What the task asks: Begin at the line containing "text: 本仪表的安装方式为盘装式 ->" in the entries below and end at the line containing "text: άνοδο ->"; transcribe that range exactly and nothing outside it.

──────── Data shown

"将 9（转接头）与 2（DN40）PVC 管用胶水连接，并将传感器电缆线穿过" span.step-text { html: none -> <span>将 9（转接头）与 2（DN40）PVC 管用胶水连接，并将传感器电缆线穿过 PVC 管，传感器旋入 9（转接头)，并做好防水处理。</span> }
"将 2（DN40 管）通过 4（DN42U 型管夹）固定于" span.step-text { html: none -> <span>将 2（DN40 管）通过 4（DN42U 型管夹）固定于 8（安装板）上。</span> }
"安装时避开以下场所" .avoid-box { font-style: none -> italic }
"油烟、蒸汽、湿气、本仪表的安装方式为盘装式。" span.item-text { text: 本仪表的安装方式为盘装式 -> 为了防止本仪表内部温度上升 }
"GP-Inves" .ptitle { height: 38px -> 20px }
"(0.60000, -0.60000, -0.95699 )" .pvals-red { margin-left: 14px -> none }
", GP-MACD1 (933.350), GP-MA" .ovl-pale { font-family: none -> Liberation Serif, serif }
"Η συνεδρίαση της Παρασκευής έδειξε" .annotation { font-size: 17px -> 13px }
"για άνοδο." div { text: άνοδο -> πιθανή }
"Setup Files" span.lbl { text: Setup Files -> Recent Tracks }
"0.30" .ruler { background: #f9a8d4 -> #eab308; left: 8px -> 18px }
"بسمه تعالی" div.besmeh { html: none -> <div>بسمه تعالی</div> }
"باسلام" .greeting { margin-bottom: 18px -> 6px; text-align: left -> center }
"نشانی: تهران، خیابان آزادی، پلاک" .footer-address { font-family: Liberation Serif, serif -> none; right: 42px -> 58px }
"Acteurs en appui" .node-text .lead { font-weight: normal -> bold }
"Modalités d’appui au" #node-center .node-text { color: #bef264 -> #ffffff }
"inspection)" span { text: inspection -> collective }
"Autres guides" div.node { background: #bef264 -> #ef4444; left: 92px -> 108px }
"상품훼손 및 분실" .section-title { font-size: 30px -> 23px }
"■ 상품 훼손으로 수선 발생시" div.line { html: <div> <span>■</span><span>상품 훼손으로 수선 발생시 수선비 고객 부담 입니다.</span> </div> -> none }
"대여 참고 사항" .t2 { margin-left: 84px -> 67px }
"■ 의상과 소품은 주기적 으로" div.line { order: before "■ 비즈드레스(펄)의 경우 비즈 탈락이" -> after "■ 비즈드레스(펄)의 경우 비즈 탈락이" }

────────────────

Result for this task:
"油烟、蒸汽、湿气、本仪表的安装方式为盘装式。" span.item-text { text: 本仪表的安装方式为盘装式 -> 为了防止本仪表内部温度上升 }
"GP-Inves" .ptitle { height: 38px -> 20px }
"(0.60000, -0.60000, -0.95699 )" .pvals-red { margin-left: 14px -> none }
", GP-MACD1 (933.350), GP-MA" .ovl-pale { font-family: none -> Liberation Serif, serif }
"Η συνεδρίαση της Παρασκευής έδειξε" .annotation { font-size: 17px -> 13px }
"για άνοδο." div { text: άνοδο -> πιθανή }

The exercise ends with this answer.